To do: Write out the data word for word and omit every picture.
Recorded information section start
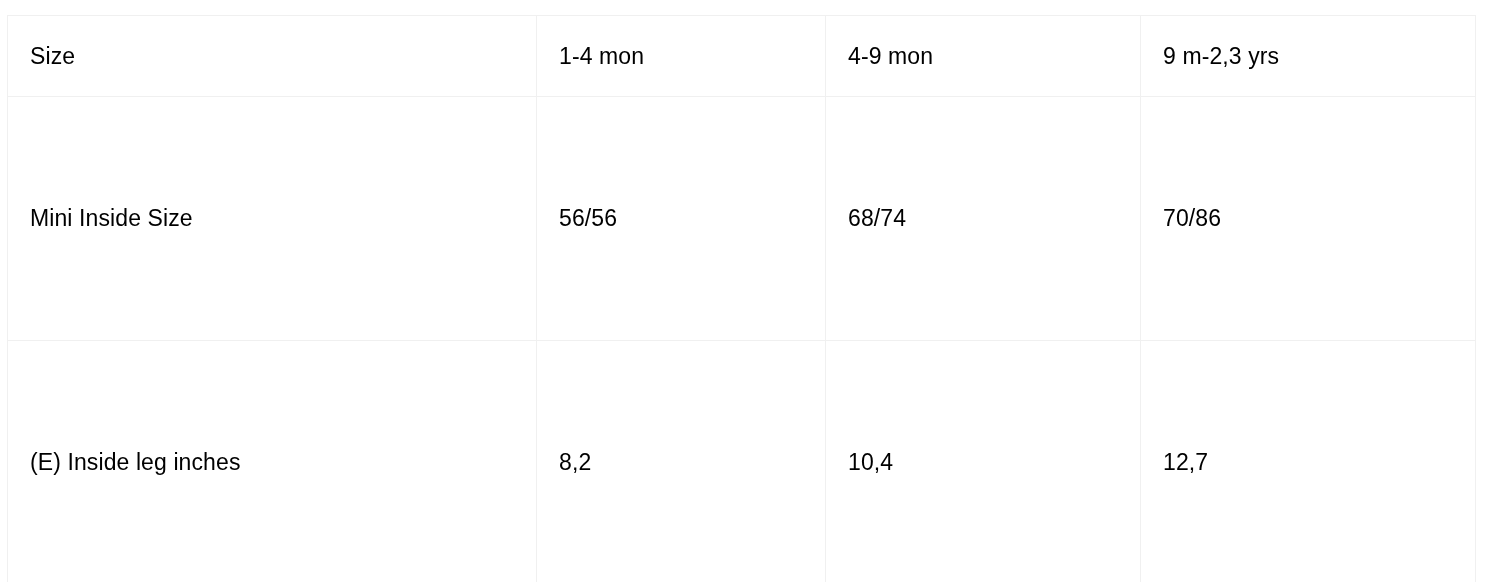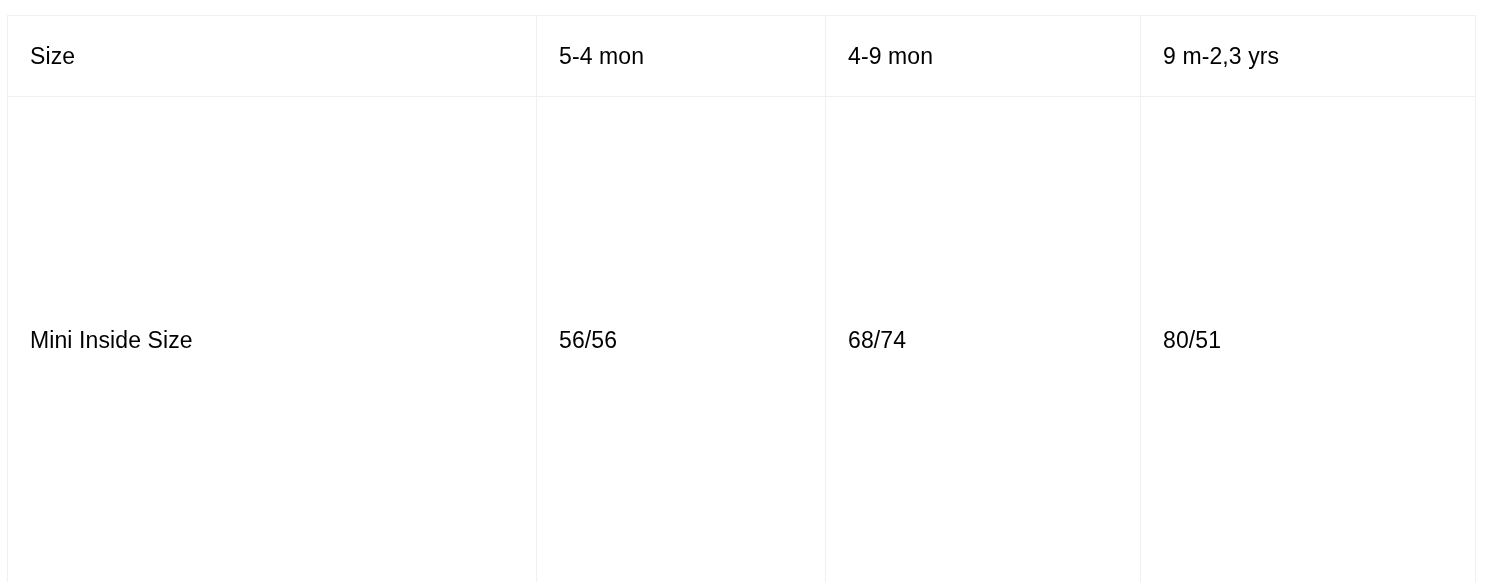--- a/index.html
+++ b/index.html
@@ -77,7 +77,7 @@
     <thead>
       <tr>
         <th>Size</th>
-        <th>5-4 mon</th>
+        <th>1-4 mon</th>
         <th>4-9 mon</th>
         <th>9 m-2,3 yrs</th>
       </tr>

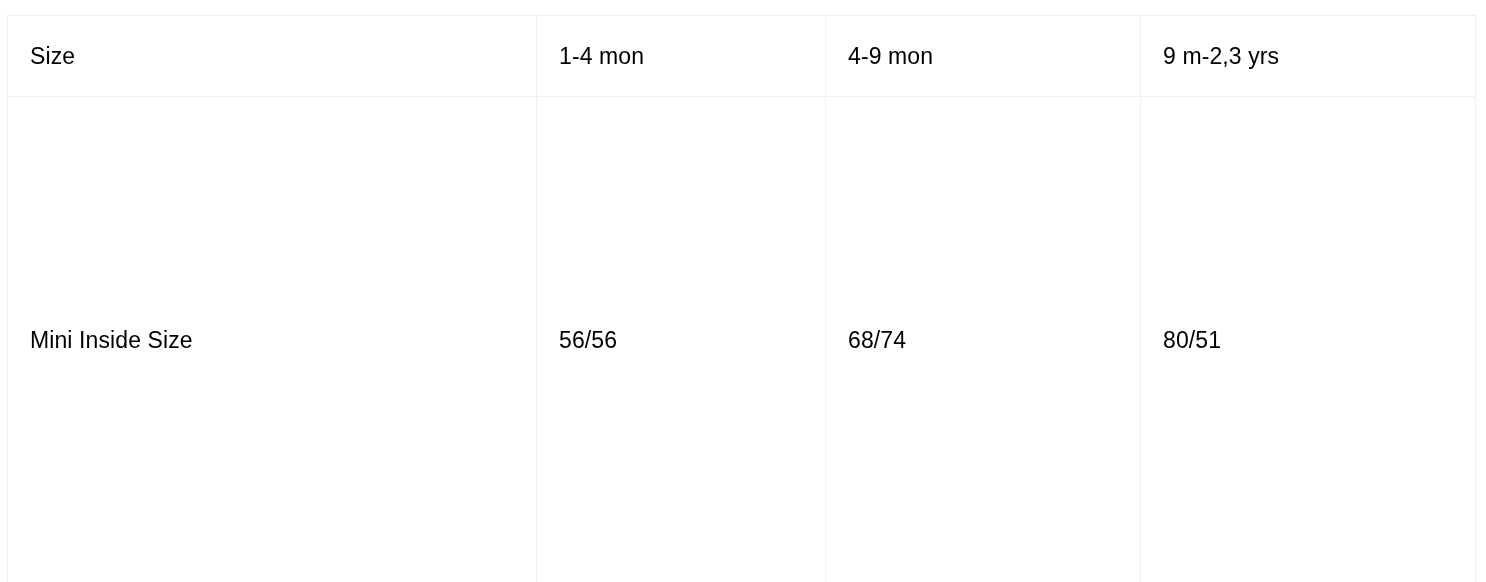--- a/index.html
+++ b/index.html
@@ -87,7 +87,7 @@
         <td>Mini Inside Size</td>
         <td>56/56</td>
         <td>68/74</td>
-        <td>80/51</td>
+        <td>70/86</td>
       </tr>
     </tbody>
   </table>

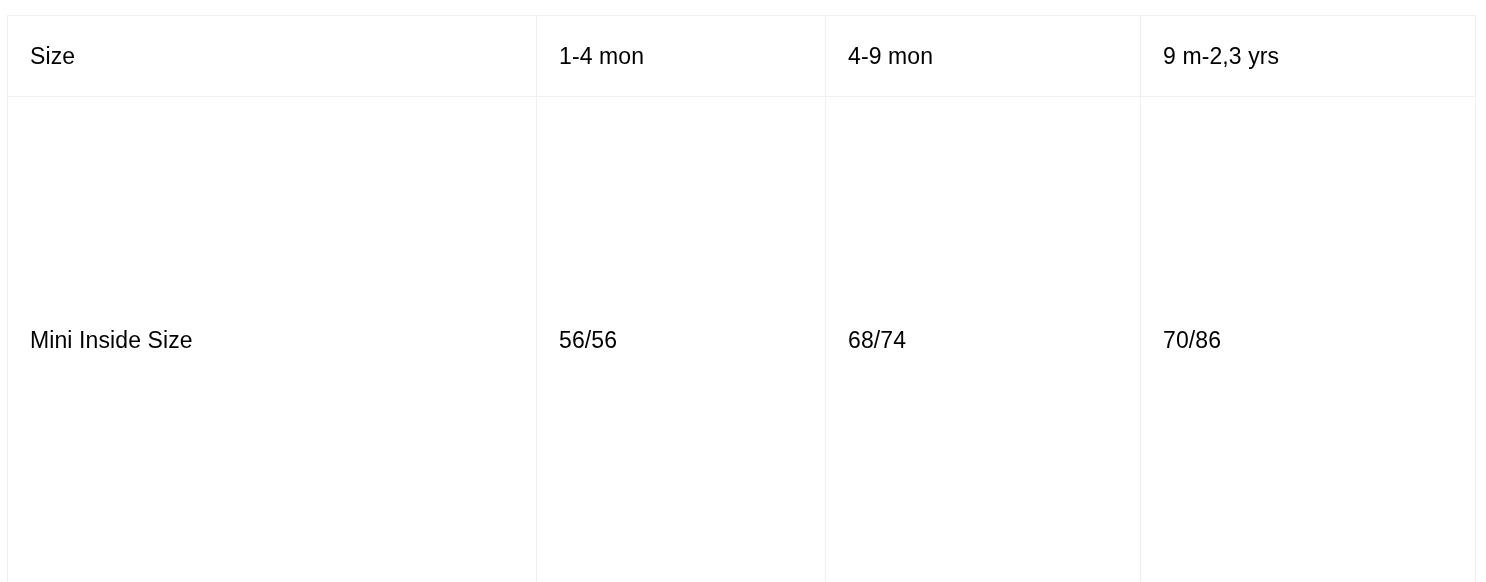--- a/index.html
+++ b/index.html
@@ -89,6 +89,12 @@
         <td>68/74</td>
         <td>70/86</td>
       </tr>
+      <tr>
+        <td>(E) Inside leg inches</td>
+        <td>8,2</td>
+        <td>10,4</td>
+        <td>12,7</td>
+      </tr>
     </tbody>
   </table>
 </div>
Recorded information section end
Solution below:
--- a/index.html
+++ b/index.html
@@ -77,7 +77,7 @@
     <thead>
       <tr>
         <th>Size</th>
-        <th>5-4 mon</th>
+        <th>1-4 mon</th>
         <th>4-9 mon</th>
         <th>9 m-2,3 yrs</th>
       </tr>

--- a/index.html
+++ b/index.html
@@ -87,7 +87,7 @@
         <td>Mini Inside Size</td>
         <td>56/56</td>
         <td>68/74</td>
-        <td>80/51</td>
+        <td>70/86</td>
       </tr>
     </tbody>
   </table>

--- a/index.html
+++ b/index.html
@@ -89,6 +89,12 @@
         <td>68/74</td>
         <td>70/86</td>
       </tr>
+      <tr>
+        <td>(E) Inside leg inches</td>
+        <td>8,2</td>
+        <td>10,4</td>
+        <td>12,7</td>
+      </tr>
     </tbody>
   </table>
 </div>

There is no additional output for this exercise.